Answers to the 2.2 "polynomial ring" exercise of Meng daoyu's mathematical Basics

1. Set $ r$ to an integral ring of the exchange, $ R [x] $ to a polynomial ring on $ r$, $ f, g \ in R [x] $. proof:

$ {\ RM deg} f \ cdot g ={\ RM deg} f + {\ RM deg} G $

Is the above formula true for the general switch ring?

Proof: Set $ F = A _ {0} + A _ {1} X + \ cdots + A _ {n} x ^ N, g (x) = B _ {0} + B _ {1} X + \ cdots + B _ {m} x ^ m $, where $ A _ {n }, B _ {m} \ neq0 $. because $ r$ has no zero factor, $ A _ {n} B _ {m} \ neq0 $, obviously $ {\ RM deg} f \ cdot G = m + n = {\ RM deg} f + {\ RM deg} G. $

The general round-ring form is not necessarily true.
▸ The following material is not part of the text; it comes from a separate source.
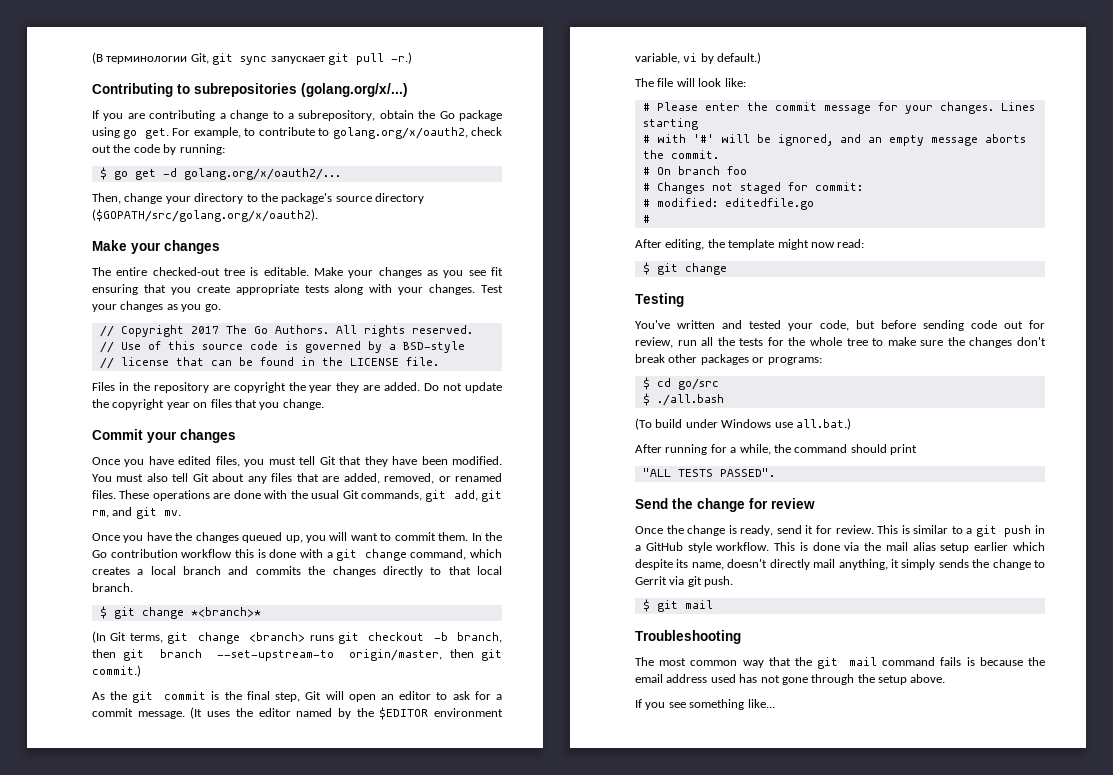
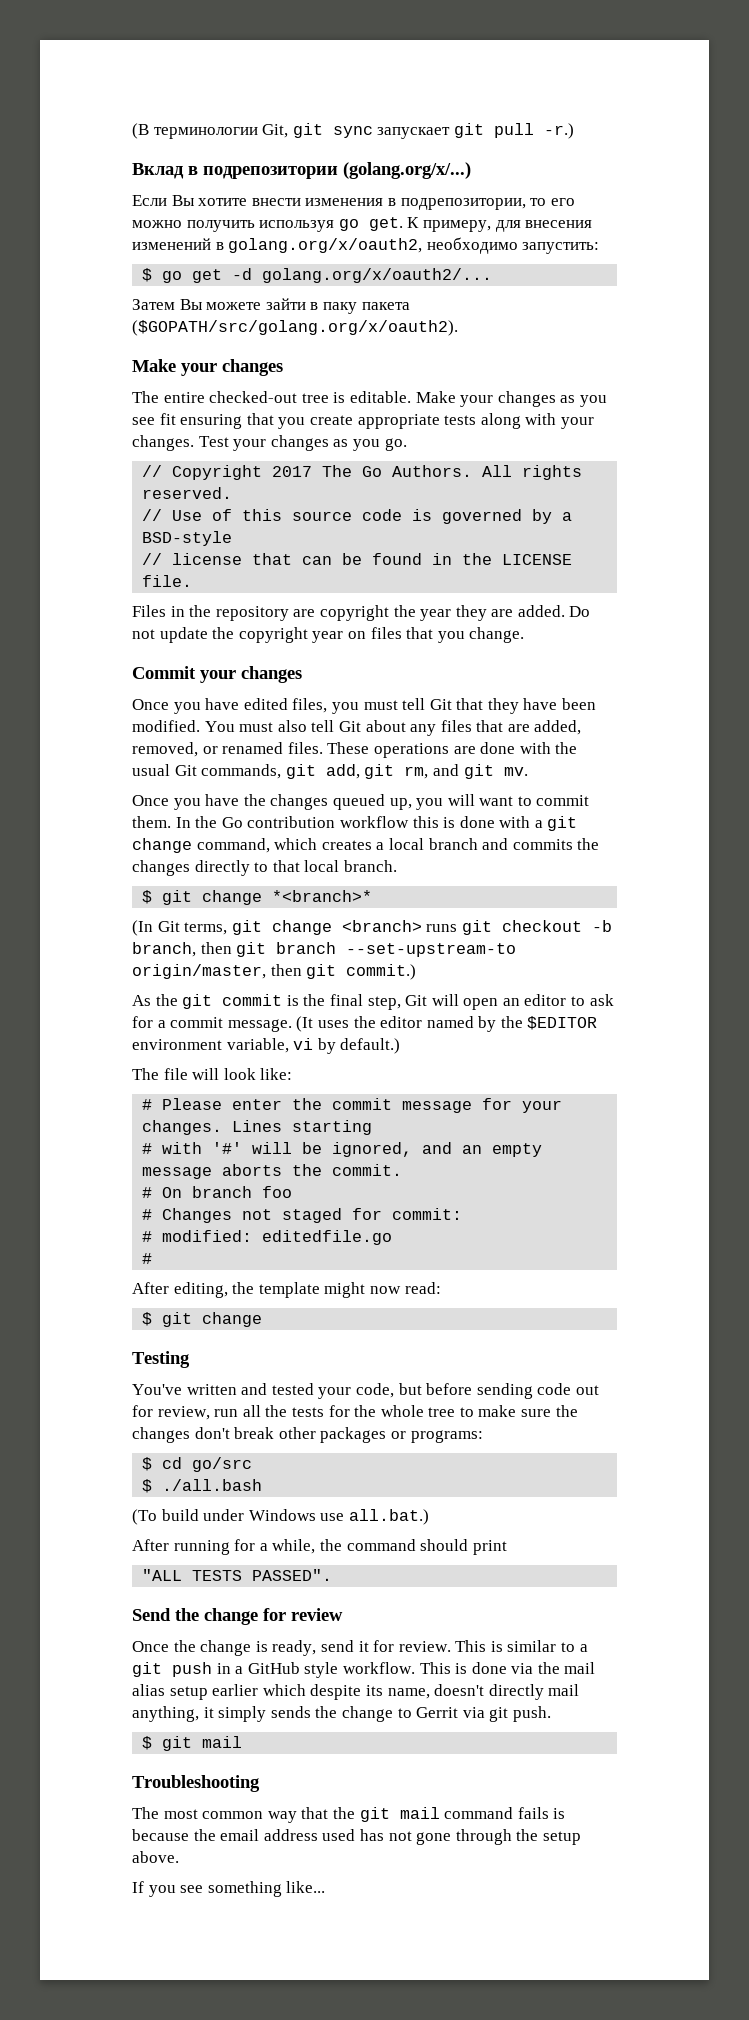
[92,83,408,97] [92,110,503,121] [92,127,502,139] [92,144,225,155] Contributing to subrepositories (golang.org/x/...) // If you are contributing a change to a subrepository, obtain the Go package using go get. For example, to contribute to golang.org/x/oauth2, check out the code by running: -> [132,162,471,179] [132,195,575,210] [132,217,593,232] [132,237,600,254] Вклад в подрепозитории (golang.org/x/...) // Если Вы хотите внести изменения в подрепозитории, то его можно получить используя go get. К примеру, для внесения изменений в golang.org/x/oauth2, необходимо запустить:
[92,193,424,204] Then, change your directory to the package's source directory -> [132,298,410,314] Затем Вы можете зайти в паку пакета

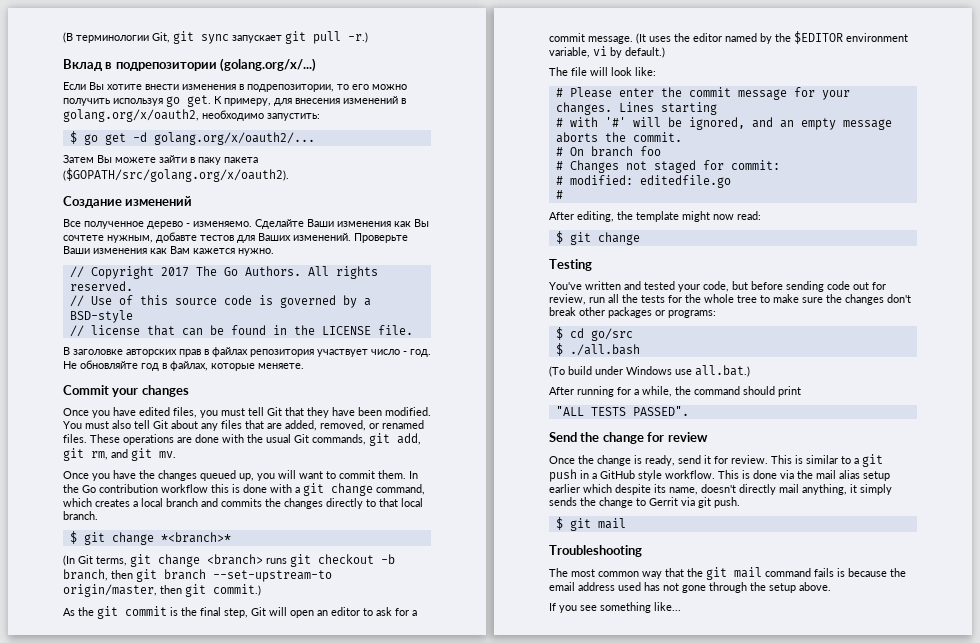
[132,359,283,376] [132,391,607,407] [132,413,594,429] [132,435,407,451] Make your changes // The entire checked-out tree is editable. Make your changes as you see fit ensuring that you create appropriate tests along with your changes. Test your changes as you go. -> [63,196,193,208] [63,219,429,229] [63,232,408,243] [63,246,274,256] Создание изменений // Все полученное дерево - изменяемо. Сделайте Ваши изменения как Вы сочтете нужным, добавте тестов для Ваших изменений. Проверьте Ваши изменения как Вам кажется нужно.
[132,605,591,621] [132,627,525,643] Files in the repository are copyright the year they are added. Do not update the copyright year on files that you change. -> [63,347,431,357] [63,360,304,371] В заголовке авторских прав в файлах репозитория участвует число - год. Не обновляйте год в файлах, которые меняете.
For example, in $ \ mathbb Z _ {6} [x] $, consider $ f (x) = 2x ^ 4, g (x) = 3x $

Apparently $ {\ RM deg} f (x) g (x) = 0 \ NEQ 4 + 1 $.

 

2. set $ r$ to the entire ring of the exchange, $ F $ to the formula field of $ r$, and $ f [x] $ to the one-dimensional polynomial ring on $ F $. it is proved that $ R [x] $ is a $ r$ polynomial ring and $ R [x] $ has the same shard field as $ f [x] $.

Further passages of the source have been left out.